WORK REQUEST :: Below is a listing; print exactly its lines from the one containing "프로코라란정5mg/56T | 제품코드: 1,966 -> 1,696" down to the one containing "아서틸정8mg/90T | 매출금액: 1,317,600 -> 1,312,200", both inclusive, with every picture left out.

++++ RAW DATA

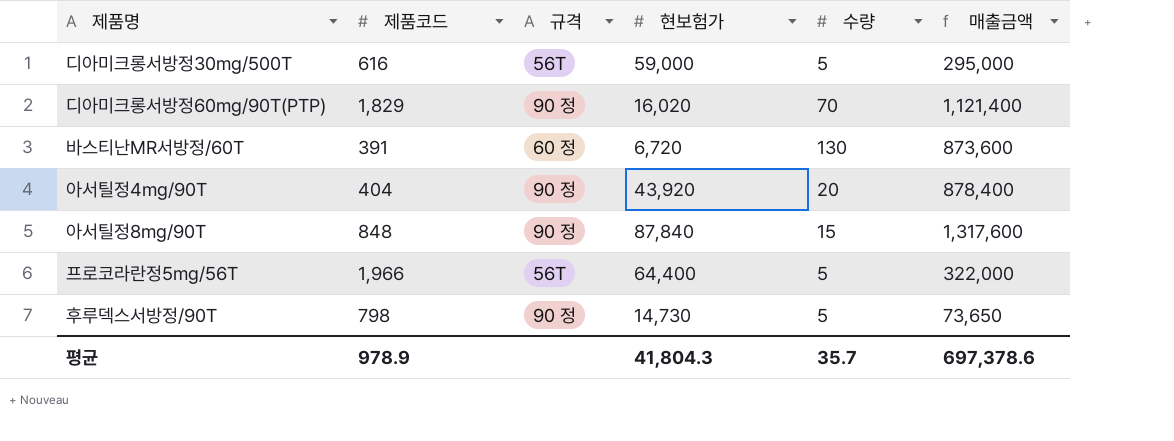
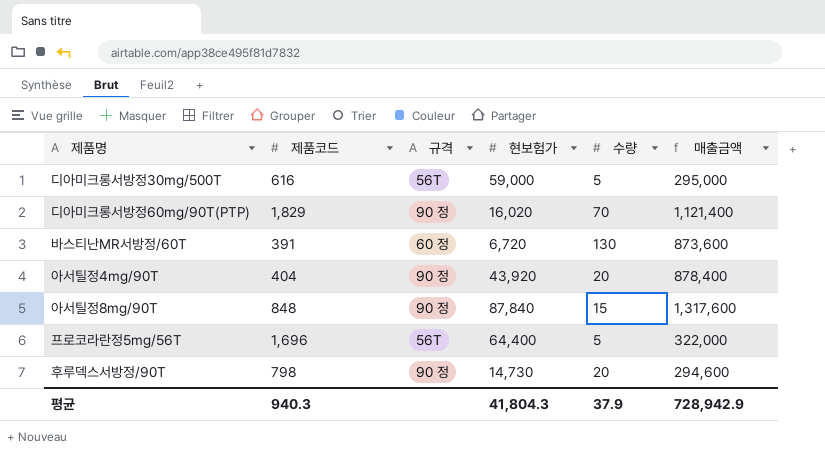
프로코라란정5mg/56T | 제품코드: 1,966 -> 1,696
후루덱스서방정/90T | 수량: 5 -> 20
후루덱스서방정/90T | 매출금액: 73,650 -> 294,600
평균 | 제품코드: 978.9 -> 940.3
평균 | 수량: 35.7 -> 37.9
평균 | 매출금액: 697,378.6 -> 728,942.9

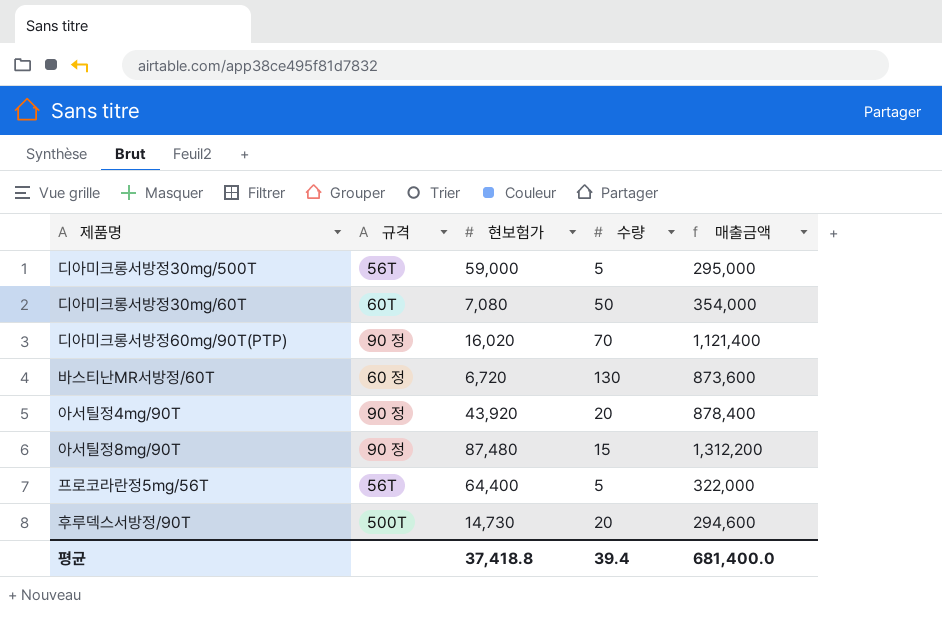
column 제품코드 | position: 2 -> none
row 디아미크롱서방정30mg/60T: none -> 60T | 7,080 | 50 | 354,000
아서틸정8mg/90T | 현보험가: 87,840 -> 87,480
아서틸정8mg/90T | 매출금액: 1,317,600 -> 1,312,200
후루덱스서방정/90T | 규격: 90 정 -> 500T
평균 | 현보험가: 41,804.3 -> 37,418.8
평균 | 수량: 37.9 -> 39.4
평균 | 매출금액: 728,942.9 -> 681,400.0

++++++++
++++ RAW DATA

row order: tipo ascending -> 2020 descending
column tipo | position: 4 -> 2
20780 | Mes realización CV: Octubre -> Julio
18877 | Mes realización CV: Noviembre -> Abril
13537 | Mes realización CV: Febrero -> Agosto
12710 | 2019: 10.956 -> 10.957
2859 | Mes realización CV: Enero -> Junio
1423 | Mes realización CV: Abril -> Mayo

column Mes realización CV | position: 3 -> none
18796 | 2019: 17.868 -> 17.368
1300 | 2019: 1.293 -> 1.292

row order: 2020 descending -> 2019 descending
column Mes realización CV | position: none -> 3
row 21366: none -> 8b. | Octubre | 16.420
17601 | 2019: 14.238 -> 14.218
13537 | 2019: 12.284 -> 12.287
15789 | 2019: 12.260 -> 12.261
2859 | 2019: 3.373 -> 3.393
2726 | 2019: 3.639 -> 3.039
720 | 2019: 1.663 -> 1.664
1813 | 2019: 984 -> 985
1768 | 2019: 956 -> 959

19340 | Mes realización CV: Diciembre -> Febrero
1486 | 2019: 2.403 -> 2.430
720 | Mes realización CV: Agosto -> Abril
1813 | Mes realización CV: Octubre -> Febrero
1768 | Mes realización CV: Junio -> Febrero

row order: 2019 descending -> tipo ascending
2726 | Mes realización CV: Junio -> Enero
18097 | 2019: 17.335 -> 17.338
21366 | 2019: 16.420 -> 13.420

++++++++

RESULT OF THE EXERCISE ::
프로코라란정5mg/56T | 제품코드: 1,966 -> 1,696
후루덱스서방정/90T | 수량: 5 -> 20
후루덱스서방정/90T | 매출금액: 73,650 -> 294,600
평균 | 제품코드: 978.9 -> 940.3
평균 | 수량: 35.7 -> 37.9
평균 | 매출금액: 697,378.6 -> 728,942.9

column 제품코드 | position: 2 -> none
row 디아미크롱서방정30mg/60T: none -> 60T | 7,080 | 50 | 354,000
아서틸정8mg/90T | 현보험가: 87,840 -> 87,480
아서틸정8mg/90T | 매출금액: 1,317,600 -> 1,312,200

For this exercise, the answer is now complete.